Cloud-scale analytics data products in Azure
Data products are data served as products and computed, saved, and served by polyglot persistence services, which may be required by certain use cases. The process of creating and serving a data product can require services and technologies that aren't included in the data landing zone core services. An example of this would be reporting with niche requirements, such as compliance and tax reporting.
A data landing zone can serve multiple data products created by ingesting data from within the same data landing zone or from across multiple data landing zones. This is shown in the following diagram.
The example above shows:
- Intrazone data consumption:
- Data product B consumes data from data product A and other data or data products existing in the data lake within its own landing zone.
- Data products C and D only consume data from within their own respective data landing zones.
- Interzone data consumption:
- Data product B also consumes data from data product C and the data in landing zone 3's data lake.
Important
In the case of interzone data consumption, since data product B is created by reading from data landing zone 3, this read access requires approval from the data landing zone operations and integration operations teams of data landing zone 3.
Important
Data product B consumes data from data products A and C. Before this can happen, data product B must register its consumption of data products via data sharing agreements. This data sharing agreement should update the lineage from data product A to data product B and from data product C to data product B.
The resource group for a data product includes all services required to create and maintain it. We can call this resource group a data application. Examples of services that might be part of a data application include Azure Functions, Azure App Service, Logic Apps, Azure Analysis Services, Azure Cognitive Services, Azure Machine Learning, Azure SQL Database, Azure Database for MySQL, and Azure Cosmos DB.
Data products have data from READ data sources that have had some data transformations applied. Examples might be a newly curated dataset or a BI report.
Build data products within your data landing zone by adhering to design principles that allow you to scale with data governance. The following sections provide design recommendations to help as you plan your data application ecosystem.
Each data application is a resource group. Since data applications are compute services, polyglot persistence services, or both, they can only be required depending on certain use cases. As such, they're considered an optional data landing zone component. In cases where you do need data applications, create multiple resource groups by data application as the following diagram shows.
Azure Policy drives the default configuration of services within a data landing zone.
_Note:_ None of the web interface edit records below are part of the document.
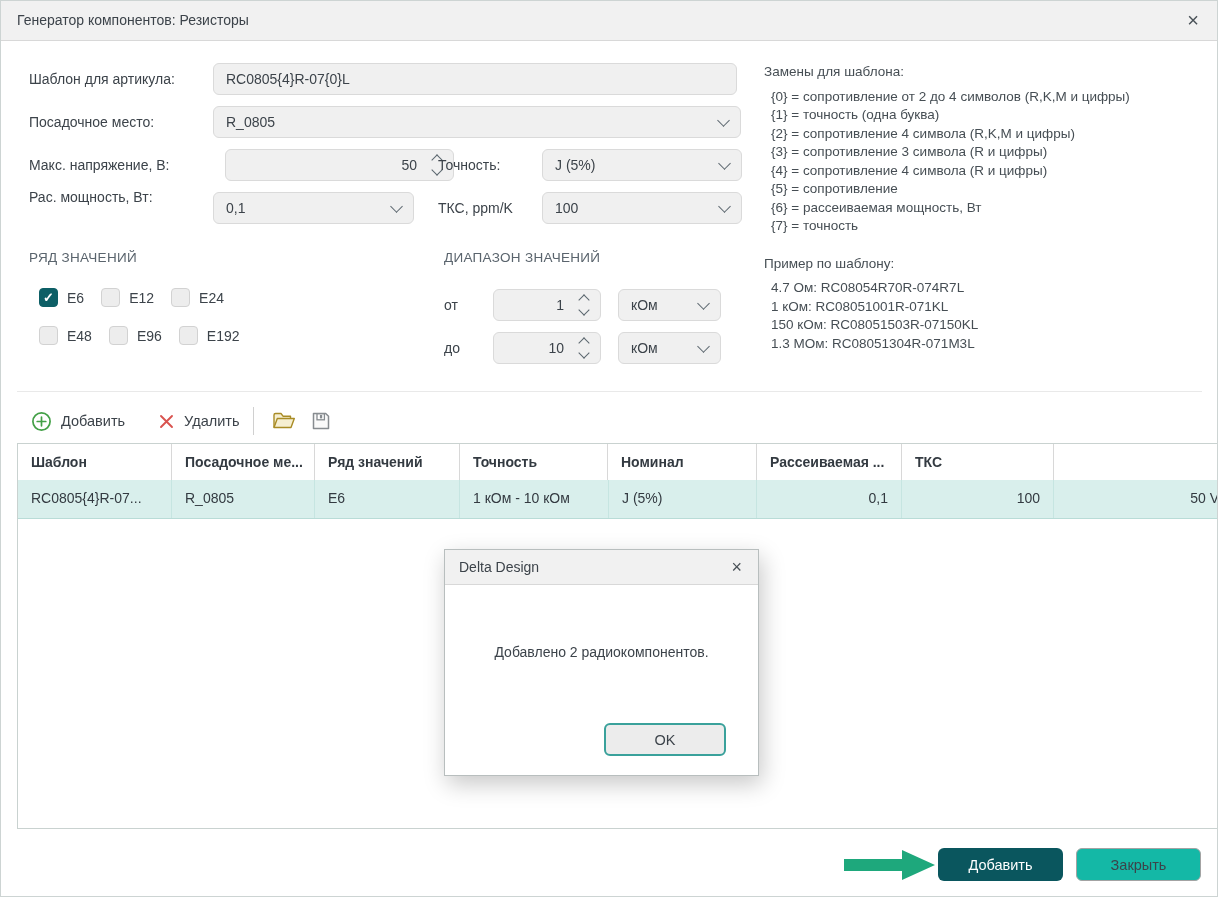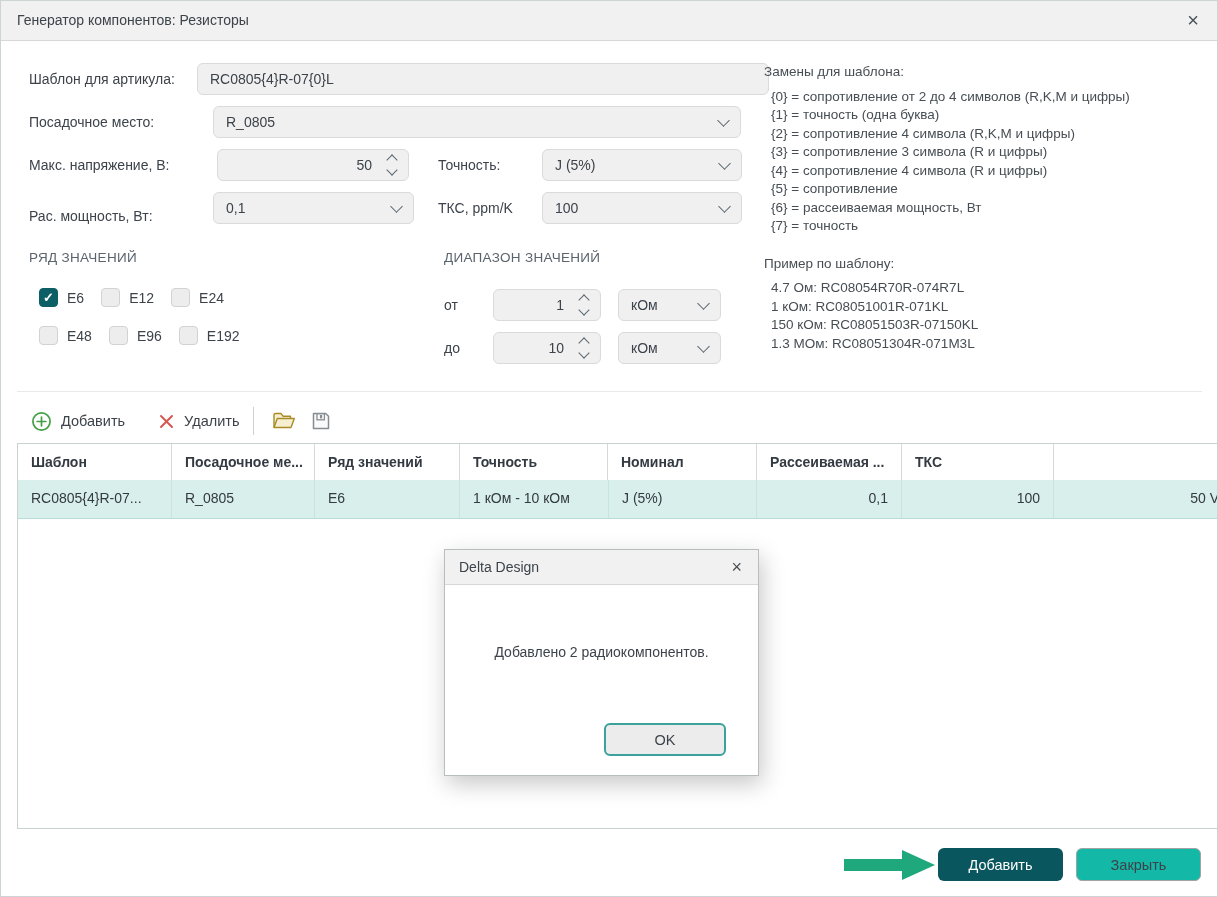"RC0805{4}R-07{0}L" div.field { left: 196px -> 212px; width: 572px -> 524px }
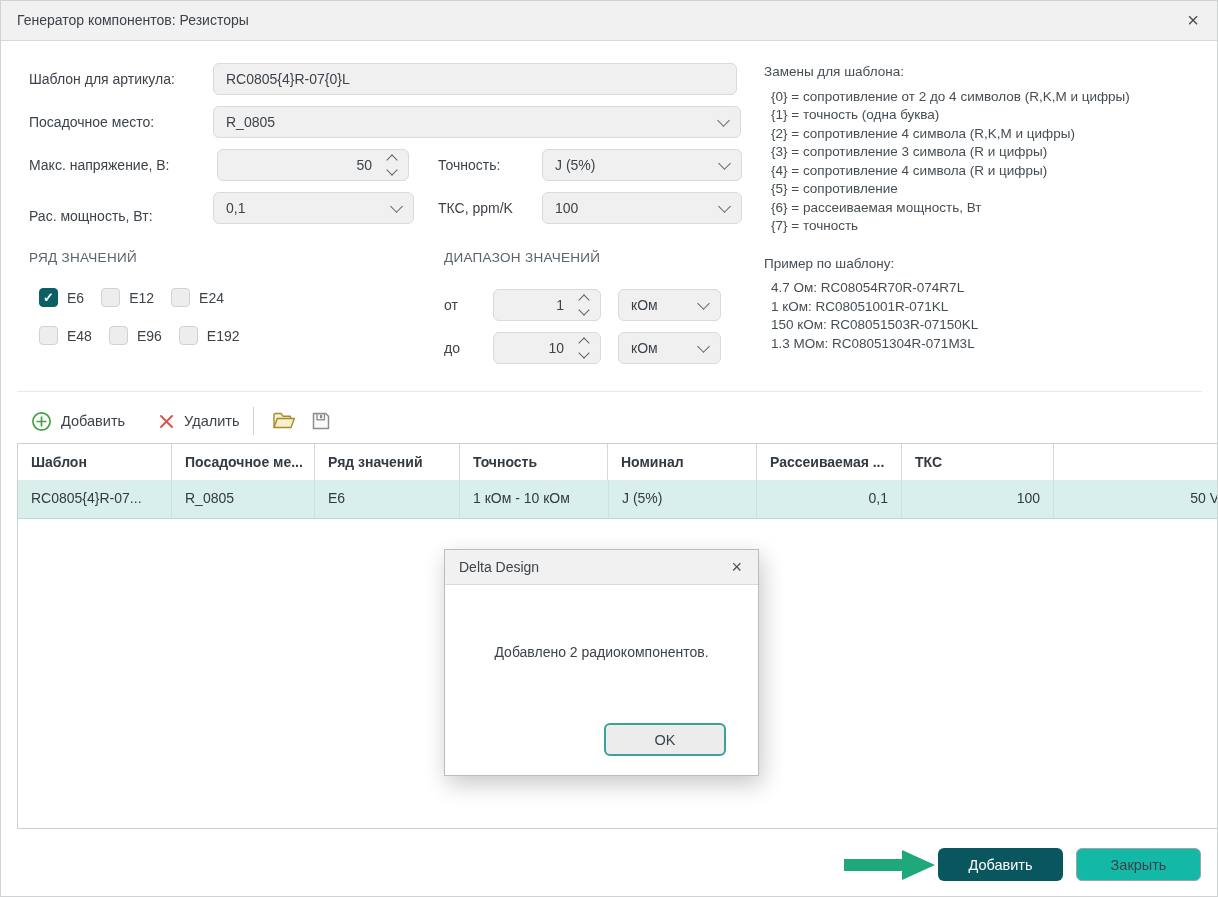"50" div.field { left: 216px -> 224px; width: 192px -> 229px }
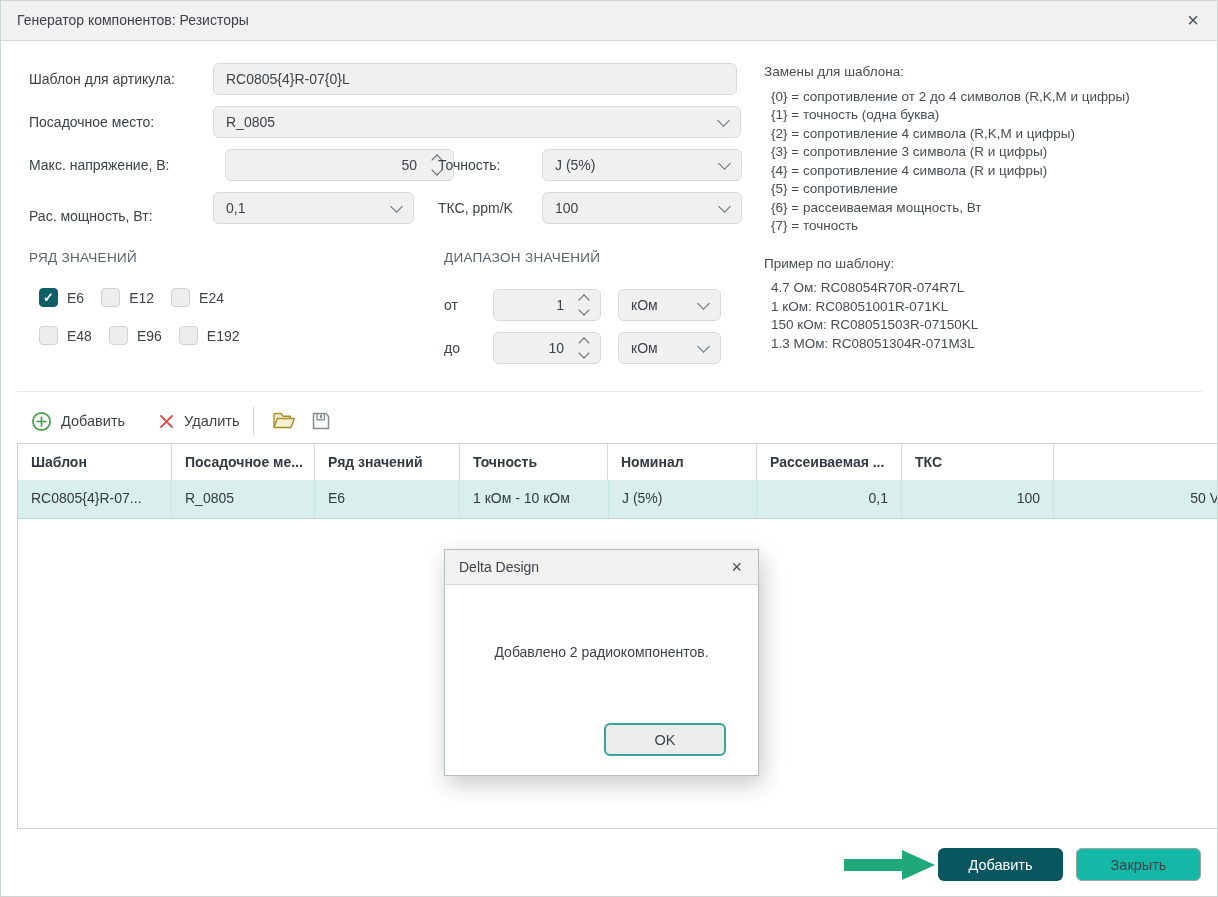"Рас. мощность, Вт:" span.flabel { top: 199px -> 180px }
Think of operational analytics as multiple resource groups that your data product team can request from a standard service catalog. Using Azure Policy, you can configure the security boundary and required feature set.
Important
To drive consistency, configure one Azure Policy for each data application.
Data applications manage, organize, and make sense of data from multiple data assets and present any insights gained. A data product is the result of data from one or many data applications within data landing zones. Allow your data applications to access data from multiple and various sources when necessary.
Services that make up data applications are incremental deployments to the data landing zone. Scale your data applications as needed.
Automatically register your data products in a data catalog such as Microsoft Purview to allow data scanning.
While starting to plan a data landing zone, identify as many data products (and the data applications that output and maintain them) as necessary to help drive your data product application architecture. Conformity to implemented platform governance should play the largest role in your decisions.
Focus on how your data applications are data producers and consumers for others. For example, assume you've identified a suite of data products (A, B, C, and D) which are produced and consumed data. You require data products A and D as sources for the data in Data Application B for data product B. Data product B is created from the data that Data Application B consumes from data products A and D. Data Application B acts as a data producer itself, and also produces data for data product C.
Governance and infrastructure-as-code should control the data application environment across your data products ecosystem, as shown in the previous diagram.
Your data product teams should publish their data models in a modeling repository.
Update your data sharing contracts with service-level agreements and certifications for your data products so you can convey accurate expectations to potential users of the data product.
If data product B is created from data coming from data products A and D, lineage must be captured from A and D to B. Further lineage should also be captured for data product C, since it's created using data from data product B. Updated lineage should be captured in a data lineage application before every release of your data product.
Note
Using Azure Pipelines allows you to build approval gates and invoke functions that can ensure metadata, lineage, and SLAs are registered in the correct governance service.
You must create a detailed architecture for each data product that fully defines its relationship to other data products, its dependencies, and its access requirements.